A woman wearing a rubber nun’s habit crossed behind the monk. It was shiny black, ended well above the knee, and squeaked when she walked. She had to have been born wearing it, or been poured in.

Ah.

“This is my first time seeking absolution here, Brother,” Wyatt said. “Is there a shepherd to guide me? Perhaps one of your Sisters?” Wyatt wanted a woman.

“Follow me.”

Another nun walked by, this one’s rubber habit even shorter and squeakier, and she was wearing a World War II gas mask. When she saw Wyatt, she folded her hands in prayer, and bowed.

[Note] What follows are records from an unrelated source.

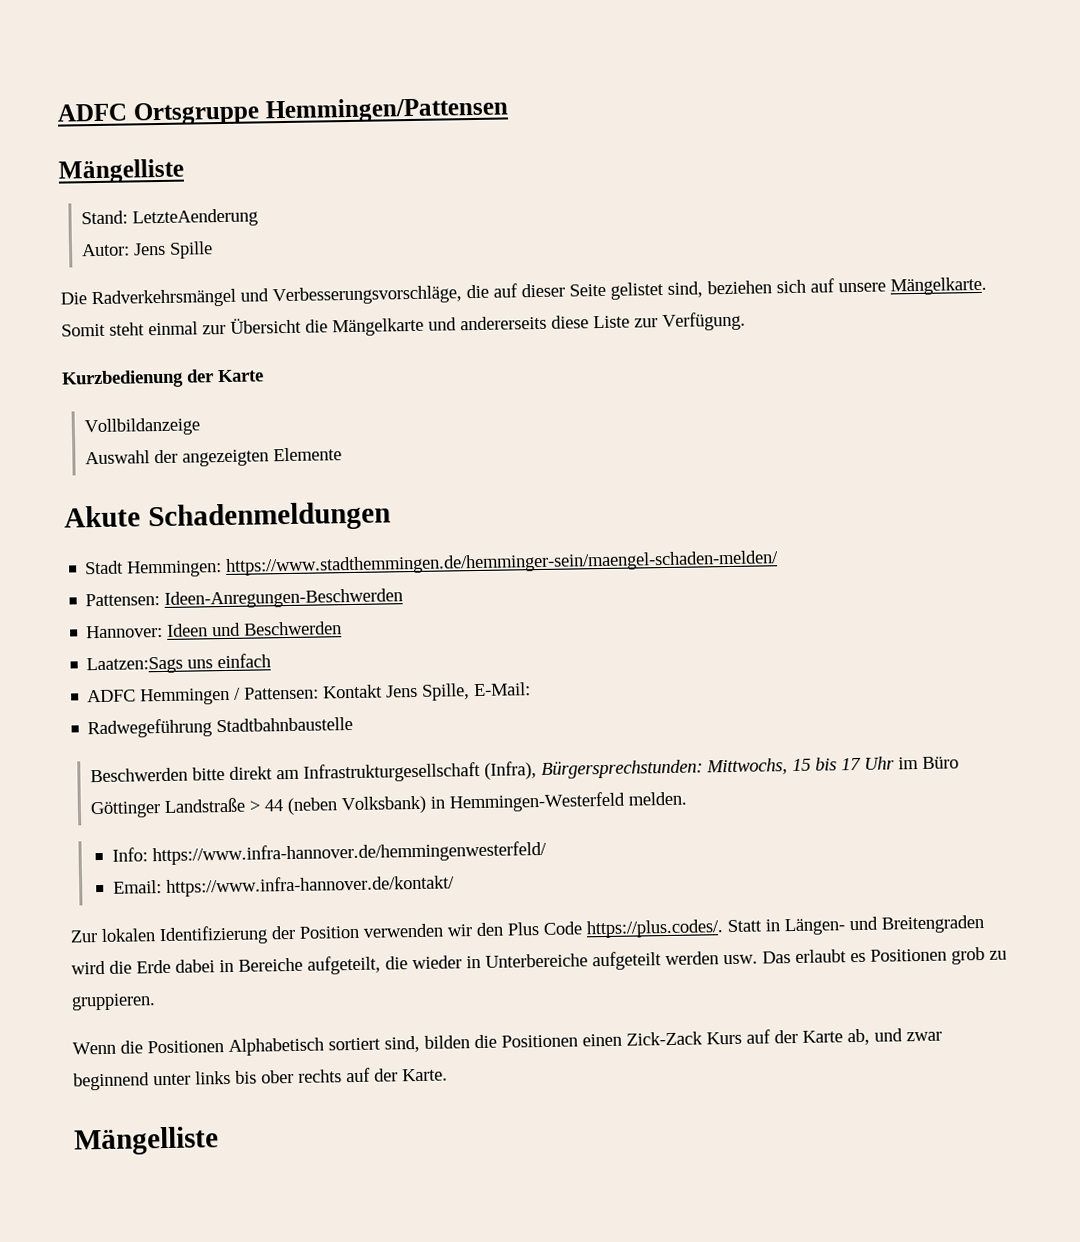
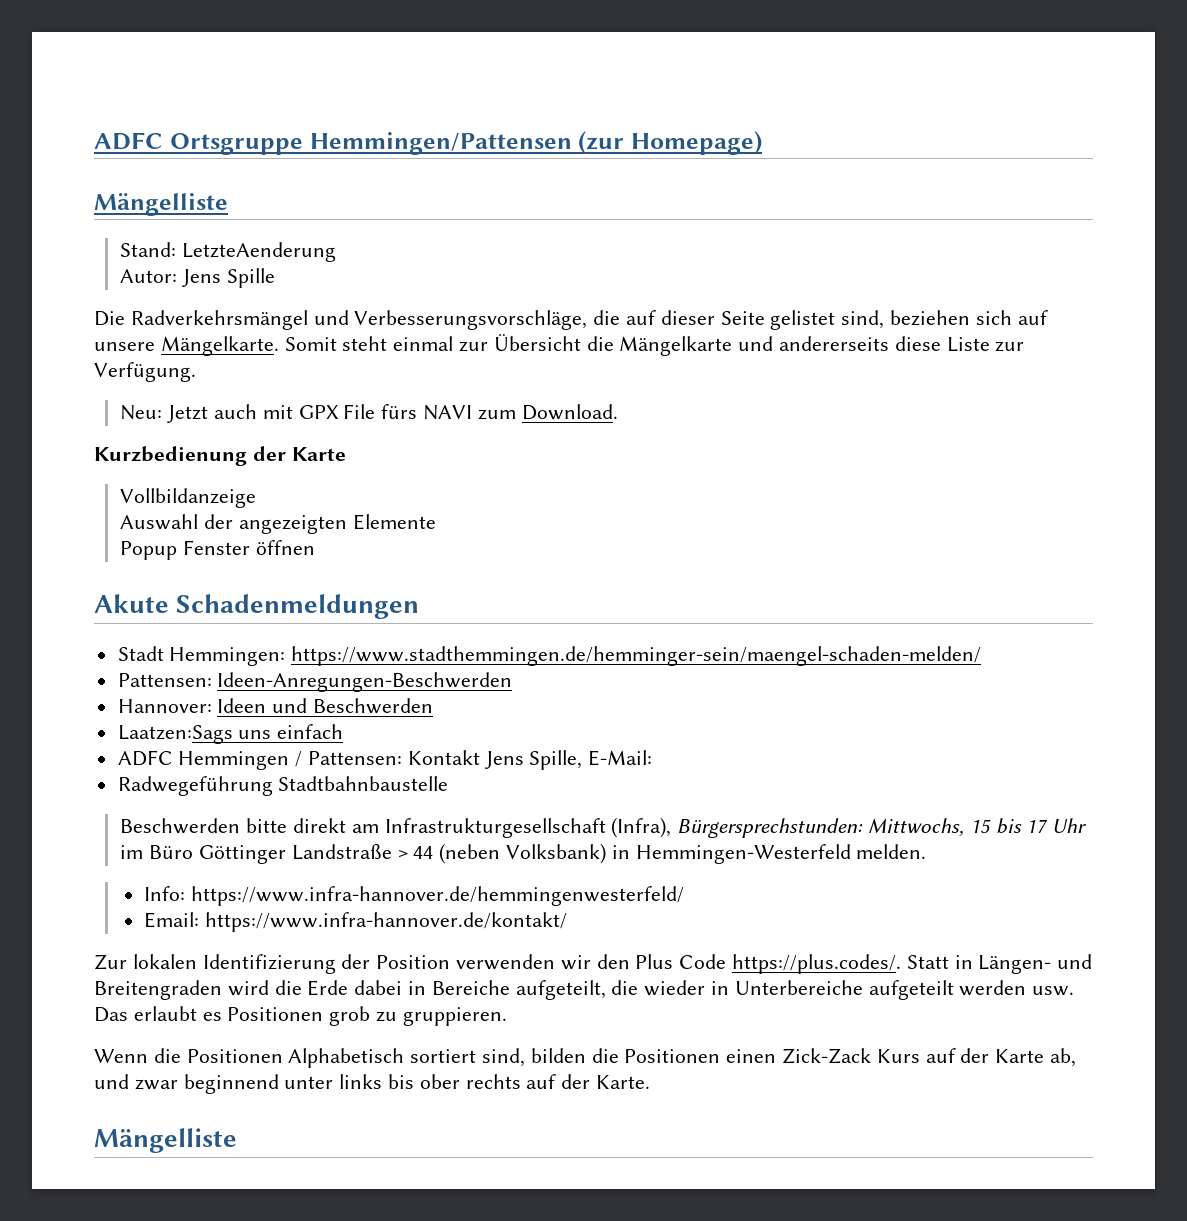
- ADFC Ortsgruppe Hemmingen/Pattensen
+ ADFC Ortsgruppe Hemmingen/Pattensen (zur Homepage)
+ Neu: Jetzt auch mit GPX File fürs NAVI zum Download.
+ Popup Fenster öffnen

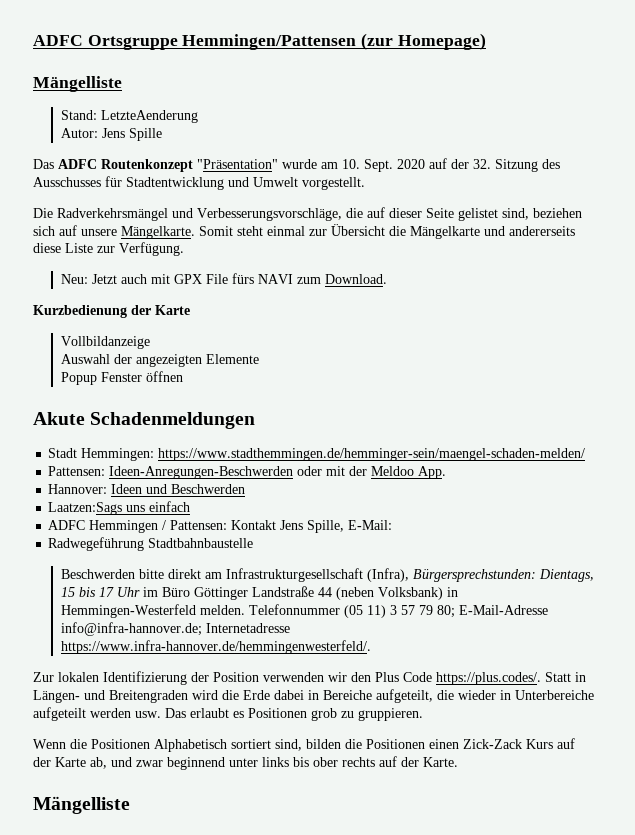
+ Das ADFC Routenkonzept "Präsentation" wurde am 10. Sept. 2020 auf der 32. Sitzung des Ausschusses für Stadtentwicklung und Umwelt vorgestellt.
- Pattensen: Ideen-Anregungen-Beschwerden
+ Pattensen: Ideen-Anregungen-Beschwerden oder mit der Meldoo App.
- Beschwerden bitte direkt am Infrastrukturgesellschaft (Infra), Bürgersprechstunden: Mittwochs, 15 bis 17 Uhr im Büro Göttinger Landstraße > 44 (neben Volksbank) in Hemmingen-Westerfeld melden.
- Info: https://www.infra-hannover.de/hemmingenwesterfeld/
- Email: https://www.infra-hannover.de/kontakt/
+ Beschwerden bitte direkt am Infrastrukturgesellschaft (Infra), Bürgersprechstunden: Dientags, 15 bis 17 Uhr im Büro Göttinger Landstraße 44 (neben Volksbank) in Hemmingen-Westerfeld melden. Telefonnummer (05 11) 3 57 79 80; E-Mail-Adresse info@infra-hannover.de; Internetadresse https://www.infra-hannover.de/hemmingenwesterfeld/.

The “monk” led Wyatt down a richly carpeted hallway, its walls of stone decorated with a hodgepodge of religious iconography, as well as whips and other torture devices. Wyatt noticed that a few displays were empty, the contents presumably in use, and admired the building’s soundproofing. They stopped at an arched doorway with an ornate iron handle, which opened to an office occupied by grey metal filing cabinets and a woman dressed in a black suit that, if Wyatt didn’t know better, was Armani. There was that dissonance again, the glimpse of a jogging bra under a Renaissance costume.

“I’m Sister Heavenly Body.” The woman of about fifty held out an elegant hand. She wore no jewelry or nail polish. Her hair was in a chic coil, not a single strand abandoning the effort. Her body was heavenly. “Please have a seat. What brings you to the Temple?”

“I’m looking for some redemption, Sister, and I have difficulty finding the specific kind of absolution I seek”—he gestured—“out there.”

“I am sure we can help you on your quest.” She handed him a folder. “Here’s a little information on our services, as well as the offering we request in return.”

“Are you Catholic?”

“We are no religion and every religion. We specialize in helping lost souls who seek a direct relationship with God through forgiving and accommodating women of the veil. Our Sisters can be tutored by you, as you offer them specific instruction, or they are happy to take command and be firm in leading you to your salvation. We aim to please you, and discretion is paramount. The tithes we request vary according to the demands of the service.”

“I’m surprised I haven’t heard of the opportunities here before.”

“I assure you that we are licensed and bonded for the entertainment we provide, completely in compliance with the law. I’m very strict with my girls on personal health and hygiene. Cleanliness is next to godliness.” A glint of humor in her perfectly made-up eyes. “Taking the veil is a serious decision, so I require all my girls to be at least twenty-one, with documentation.”